Only initialize the MKL thread pools once. Your DO loop was configured to initialize multiple times (may have been the mkl_set_num_threads_local that reinitialized the MKL tread pool).

In the above DO loop, all threads are scheduled such that you can perform a SleepQQ(0) to release (potentially) Spin-Waiting threads. Depending on the time of the MKL call, one SleepQQ might not be sufficient.

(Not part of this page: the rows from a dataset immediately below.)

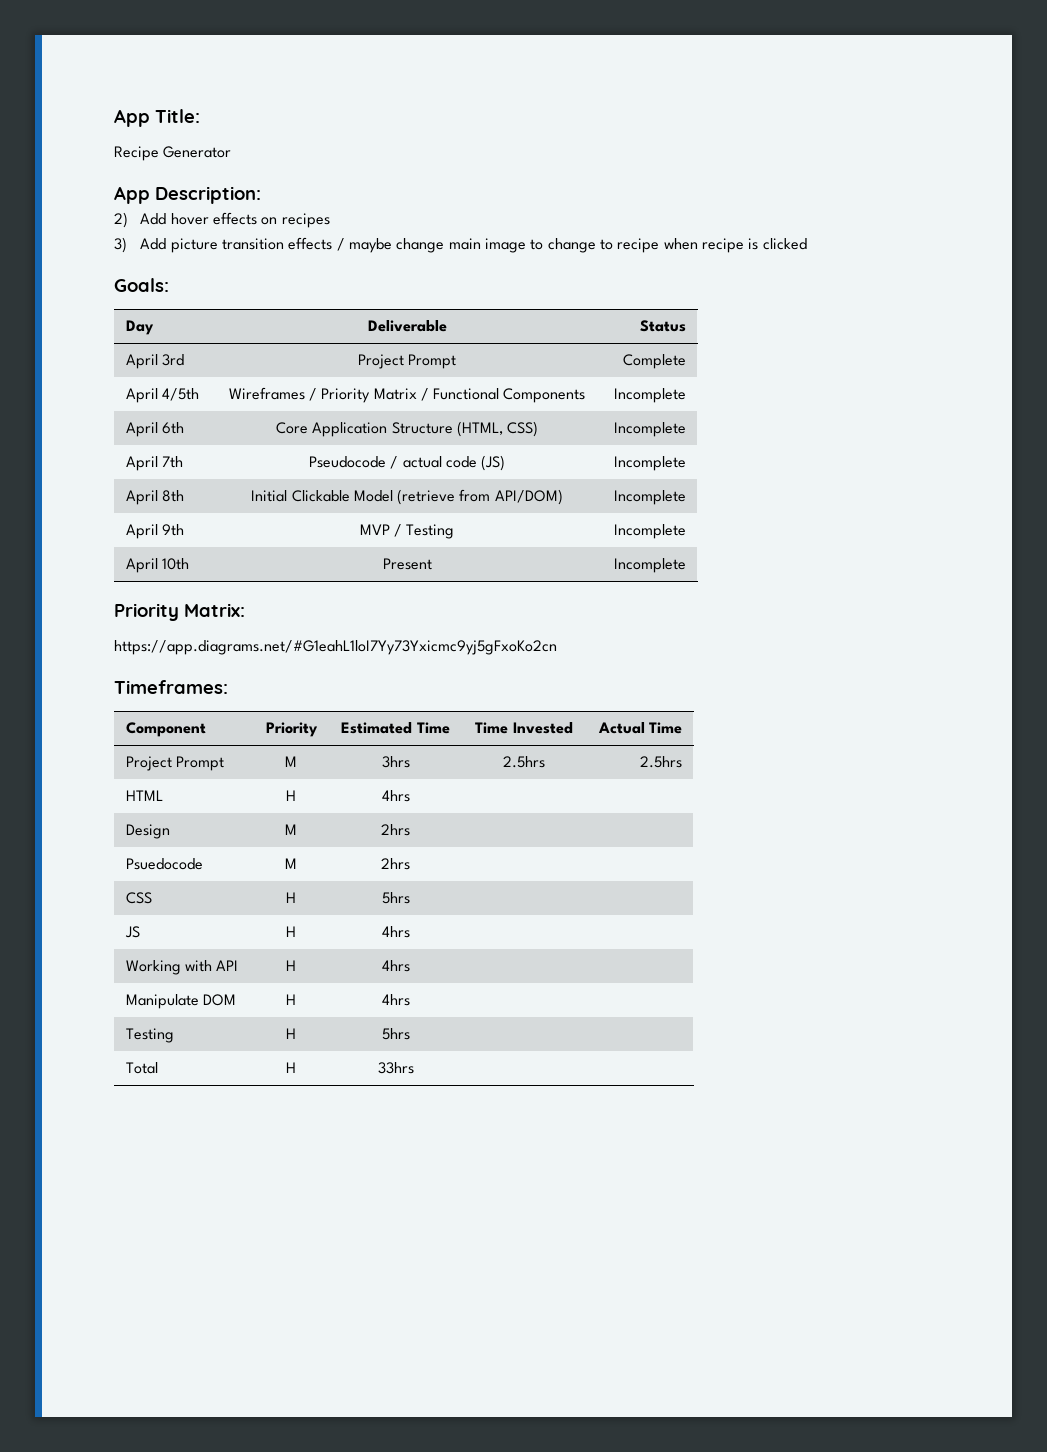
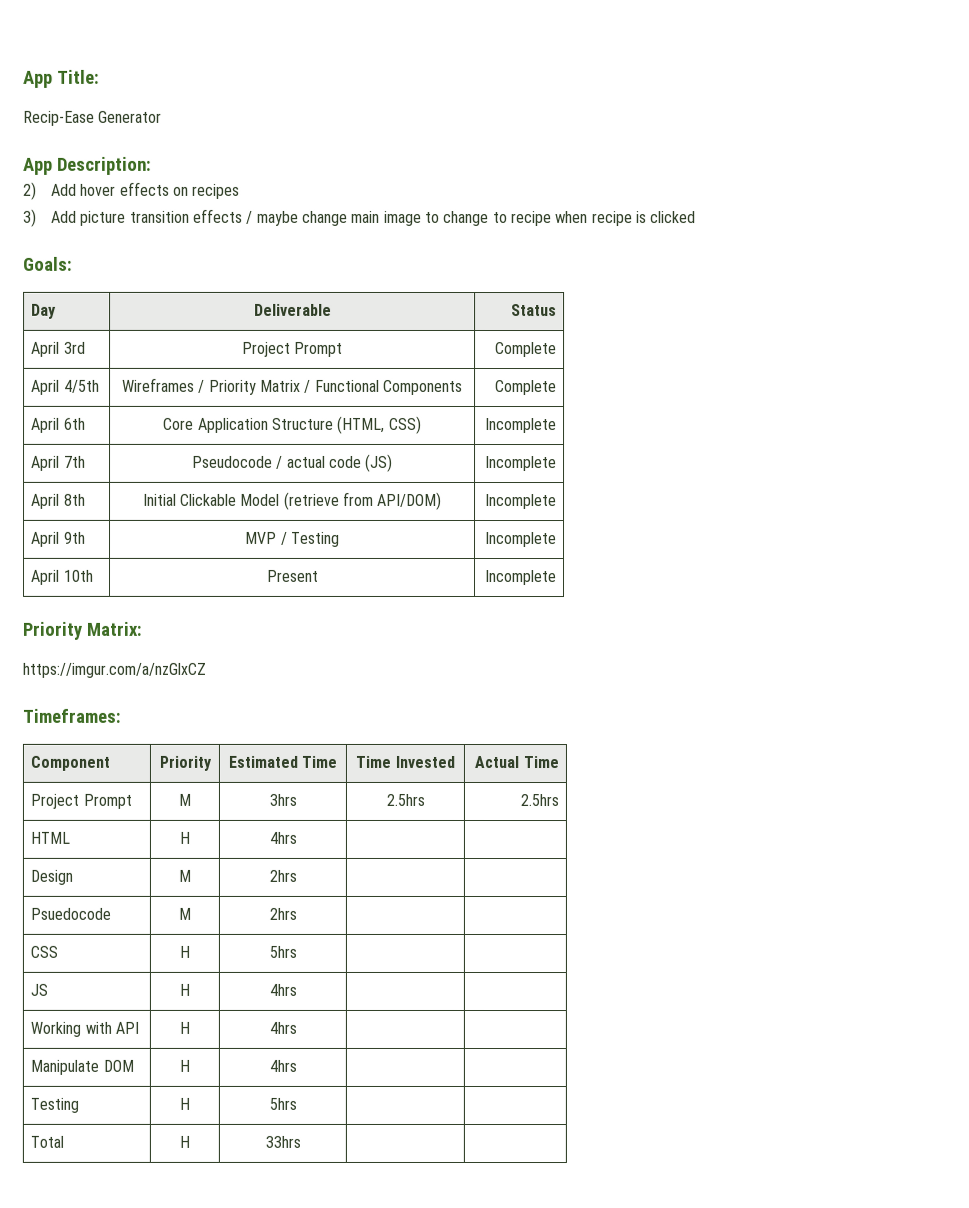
[114,146,159,161] Recipe -> [23,110,95,126] Recip-Ease
[614,388,687,403] Incomplete -> [494,380,557,396] Complete
[114,640,557,655] https://app.diagrams.net/#G1eahL1loI7Yy73Yxicmc9yj5gFxoKo2cn -> [22,662,206,678] https://imgur.com/a/nzGlxCZ

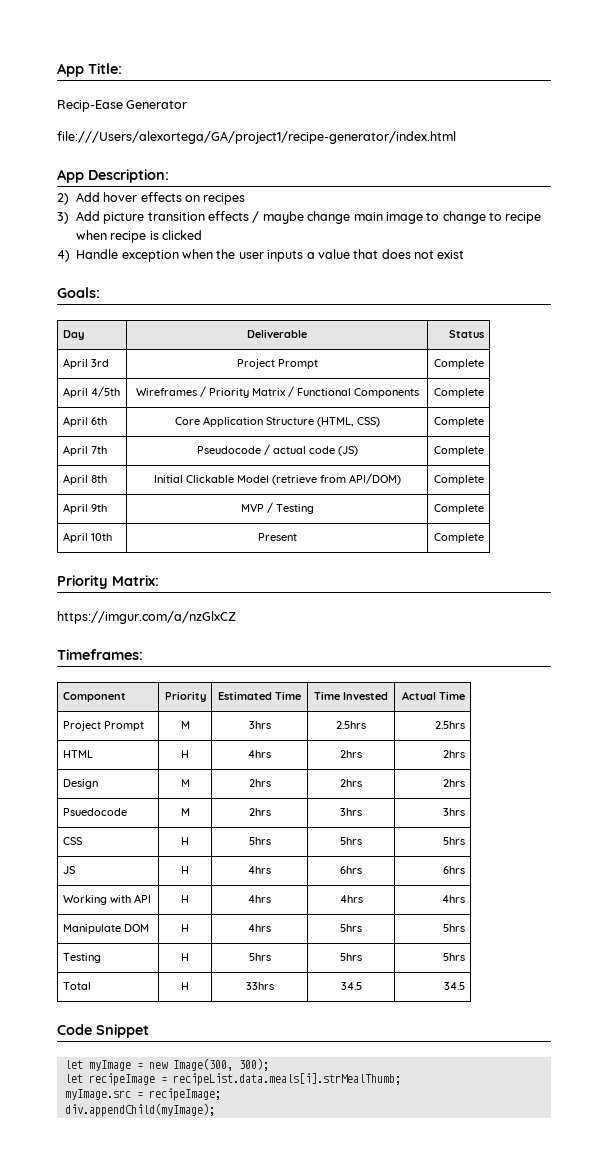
(163, 116) none -> [57,131,456,144] // file:///Users/alexortega/GA/project1/recipe-generator/index.html
(697, 217) none -> [57,249,465,262] // 4) Handle exception when the user inputs a value that does not exist
[484,417,557,434] Incomplete -> [434,417,485,427] Complete
[484,455,557,472] Incomplete -> [434,446,485,456] Complete
[484,493,557,510] Incomplete -> [434,475,485,485] Complete
[484,531,557,548] Incomplete -> [434,504,485,514] Complete
[484,569,557,586] Incomplete -> [434,533,485,543] Complete
(297, 837) | -> [340,750,362,758] [443,750,466,758] 2hrs | 2hrs
(297, 875) | -> [340,779,362,787] [443,779,466,787] 2hrs | 2hrs
(297, 913) | -> [340,808,362,816] [443,808,466,816] 3hrs | 3hrs
(297, 951) | -> [340,837,362,845] [443,837,466,845] 5hrs | 5hrs
(297, 989) | -> [340,866,362,874] [443,866,466,874] 6hrs | 6hrs
(297, 1027) | -> [339,895,363,903] [442,895,466,903] 4hrs | 4hrs
(297, 1065) | -> [340,924,362,932] [443,924,466,932] 5hrs | 5hrs
(297, 1103) | -> [340,953,362,961] [443,953,466,961] 5hrs | 5hrs
(301, 1141) | -> [340,982,362,990] [444,982,466,990] [57,1024,149,1038] [64,1058,269,1071] [64,1073,401,1086] [64,1088,221,1101] [64,1103,215,1117] 34.5 | 34.5 // Code Snippet // let myImage = new Image(300, 300); // let recipeImage = recipeList.data.meals[i].strMealThumb; // myImage.src = recipeImage; // div.appendChild(myImage);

Consider adding MKLbusy flags:

    do i=1,3
     MKLbusy = .true. ! 
     !$OMP PARALLEL DEFAULT(SHARED) PRIVATE(ii,threadID,NumaID) ! all threads scheduled 
        threadID=omp_get_thread_num()
        if(threadID == 0) then
            ! calculate tile for thread 0
            ! blocksize,blocksize,blocksize,1.d0,bA,dim,bB,dim,0.d0,bbc,blocksize
            call dgemm('N','N',blocksize,blocksize,blocksize,1.d0,bA,dim,bB,dim,0.d0,bbc,blocksize)

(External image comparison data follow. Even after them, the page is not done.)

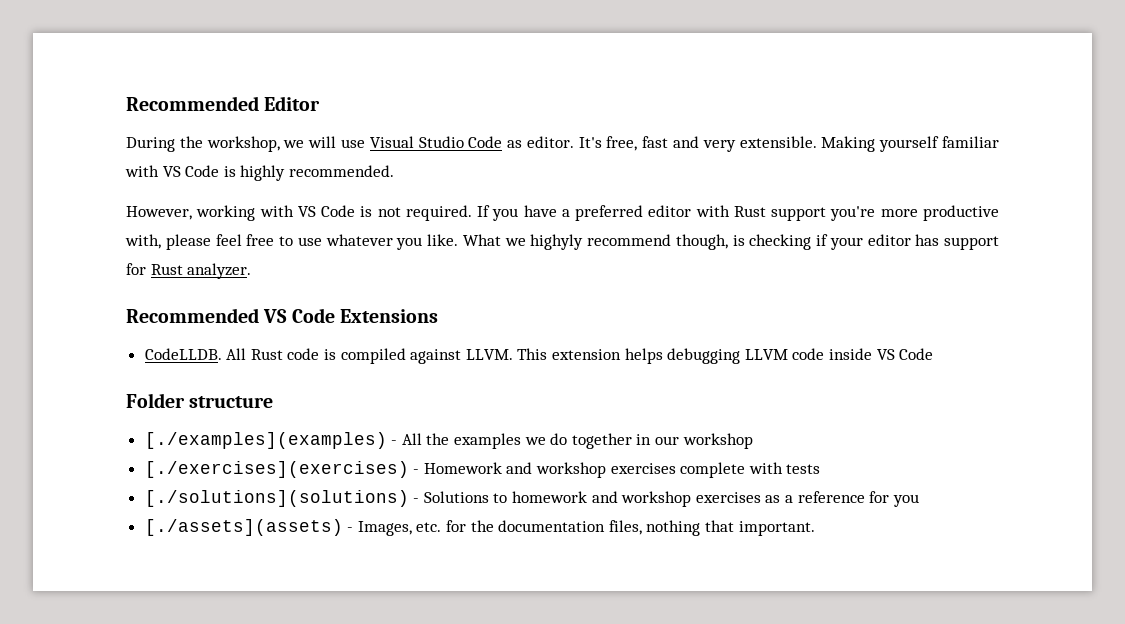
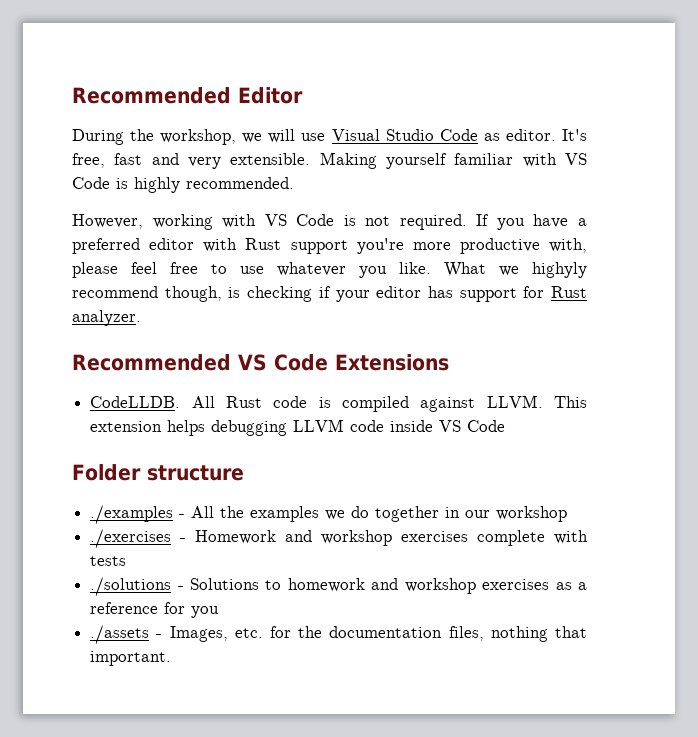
[144,432,387,449] [./examples](examples) -> [90,505,174,524] ./examples
[144,461,409,478] [./exercises](exercises) -> [90,529,172,548] ./exercises
[144,490,409,507] [./solutions](solutions) -> [90,577,172,596] ./solutions
[144,519,343,536] [./assets](assets) -> [90,625,150,644] ./assets

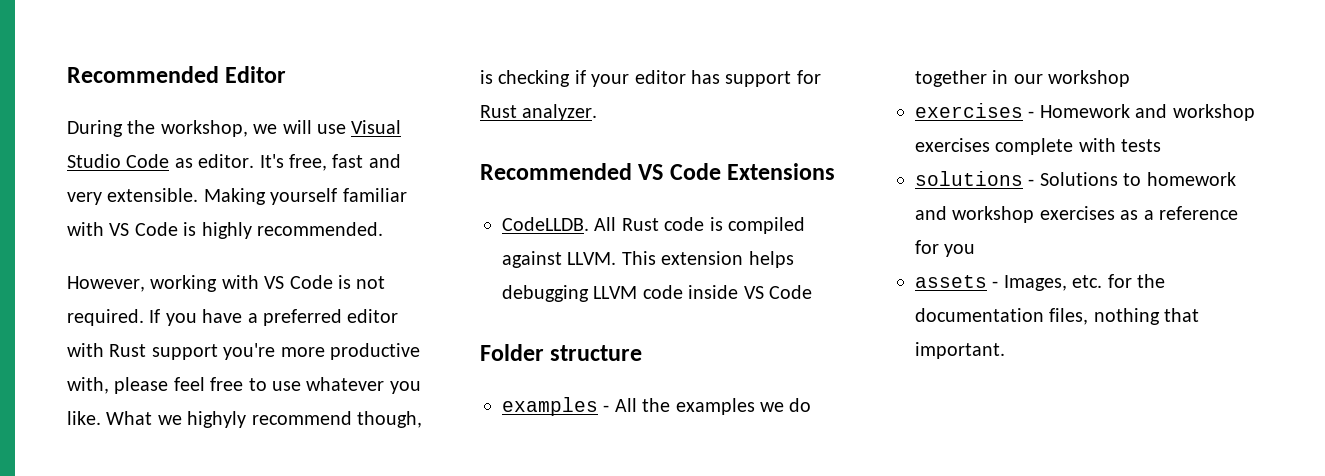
[90,505,174,524] ./examples -> [502,397,598,416] examples
[90,529,172,548] ./exercises -> [915,103,1023,118] exercises
[90,577,172,596] ./solutions -> [915,171,1023,186] solutions
[90,625,150,644] ./assets -> [915,275,987,288] assets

            MKLbusy (threadID+1) = .false.
        else if(threadID == 1) then          
            ! calculate tile for thread 1
            ! blocksize,blocksize,blocksize,1.d0,bA,dim,bB,dim,0.d0,bbc,blocksize
            call dgemm('N','N',blocksize,blocksize,blocksize,1.d0,bA,dim,bB,dim,0.d0,bbc,blocksize)
            MKLbusy (threadID+1) = .false.
        else
            DO while(any(MKLbusy(1:NoNUMANodes))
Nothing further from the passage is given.